For context, I wasn't doing any heavy load on the truenas when this occurred, it had been awhile since I had done anything with it, and I had just created a few folders on my samba share before it went belly up.

--

From what I can gather, it looks like both the boot-pool (ada4) and and the cache (nvme) are disconnecting and being put into a fatal/suspended status? A few thoughts:

I could potentially simplify the pool by yanking the nvme0 and see if the problem resides with that nvme or the m.2 slot it's plugged into.
I saw some similar error messages in the forums searching for the xptioctl messages mentioning potentially a bad cable (though their issue looked more like a drive problem). When I moved the boot drive off the SilverStone Technology ECS07, I changed the cable at that time, so that seems unlikely.

Ericloewe · Jan 13, 2023

benk87 said:
nvme0 = Intel Optane Memory H10 32GB with SSD Solid State Storage 512GB HBRPEKNX0202AC

nvd0 = apparently nvme0 by a different name?

The nvme driver deals with talking to the SSD. The nvd driver provides access to the SSD's NVMe namespaces in a similar way to other drivers wired up to GEOM, so that you can do the same things (software RAID without ZFS, etc.). The nda driver is also available as an alternative to nvd, and I think it bypasses GEOM for extra performance with fewer features.

An NVMe SSD will have one or more namespaces, think of them as partitions, SCSI LUNs, datasets, etc. Most consumer SSDs only support a single one, but enterprise SSDs often support multiple namespaces.

benk87 · Jan 13, 2023

Thanks for the context!

For historical purposes:

I went further down the line of reasoning on the usb support issue and found the following article.

As you can see it names both the motherboard and cpu combination that should be hit by this problem. There are also the official work arounds listed in that article.

In a following article it names AGESA 1.2.0.2 as the update to be on the lookout for to solve this root cause USB issue.

Unfortunately, per the BIOS update page for the 550, I'm already at AGESA 1.2.0.3.

My next steps are to update the BIOS to latest as version 2803 seems to again iterate the AGESA version to 1.2.0.7.

Following that, if I still experience the USB issues, I'll be attempting the workarounds outlined in the first article.
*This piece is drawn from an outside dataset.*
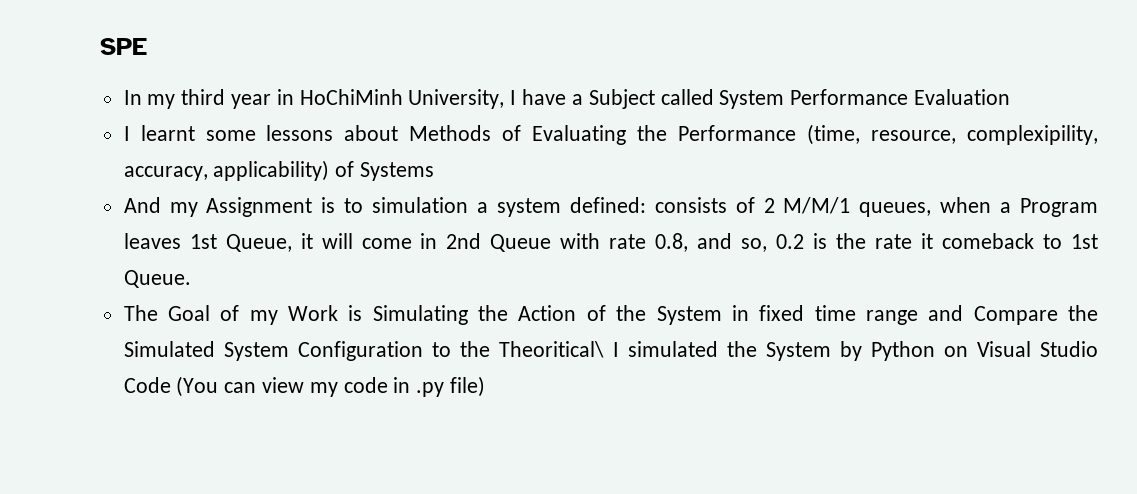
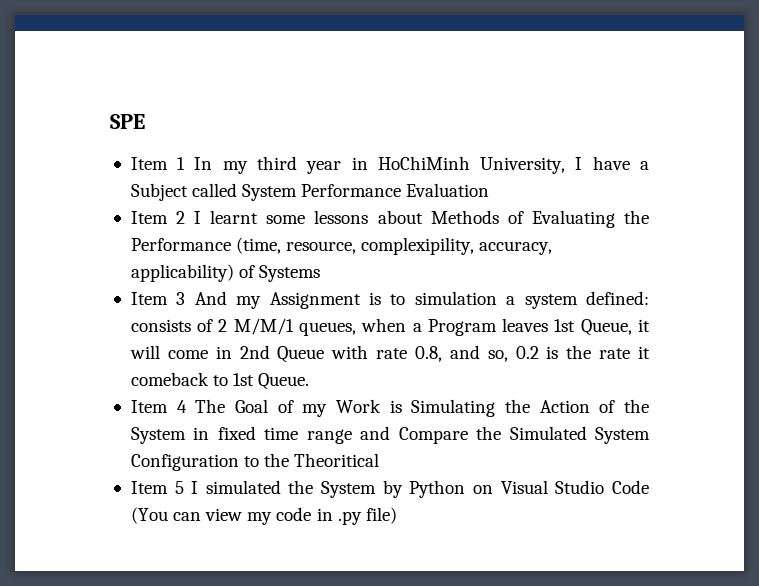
(147, 46) none -> [130,157,186,170] Item 1
(1010, 97) none -> [130,211,186,224] Item 2
(435, 171) none -> [130,292,186,305] Item 3
(191, 279) none -> [130,400,187,413] Item 4
[498,341,604,358] Theoritical\ -> [294,453,380,467] [130,481,184,494] Theoritical // Item 5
I will update when I'm able to do the BIOS update/work around work.

Thanks again for your time!

benk87 · Jan 31, 2023

Update:

I have reached 72 hours~ since my last boot without running into the above issue since updating the BIOS.

Some other things of note:

There's bad documentation on this motherboard with regard to how the BIOS update usb slot and button works. While the docs say it will flash 3 times to let you know it's started the update, it in fact will continually flash until it completes, and then finally will boot the computer for you. It might be obvious to some readers, but to those who need to hear this do not pull the flash drive while the bios update button continues to flash, you will interrupt and temporarily brick your motherboard which will subsequently begin to return a status LED that says there's something wrong with DRAM on boot, this is not true, you have a borked BIOS. (this is reversable, but is an easy way to give yourself another headache, ask me how I know.)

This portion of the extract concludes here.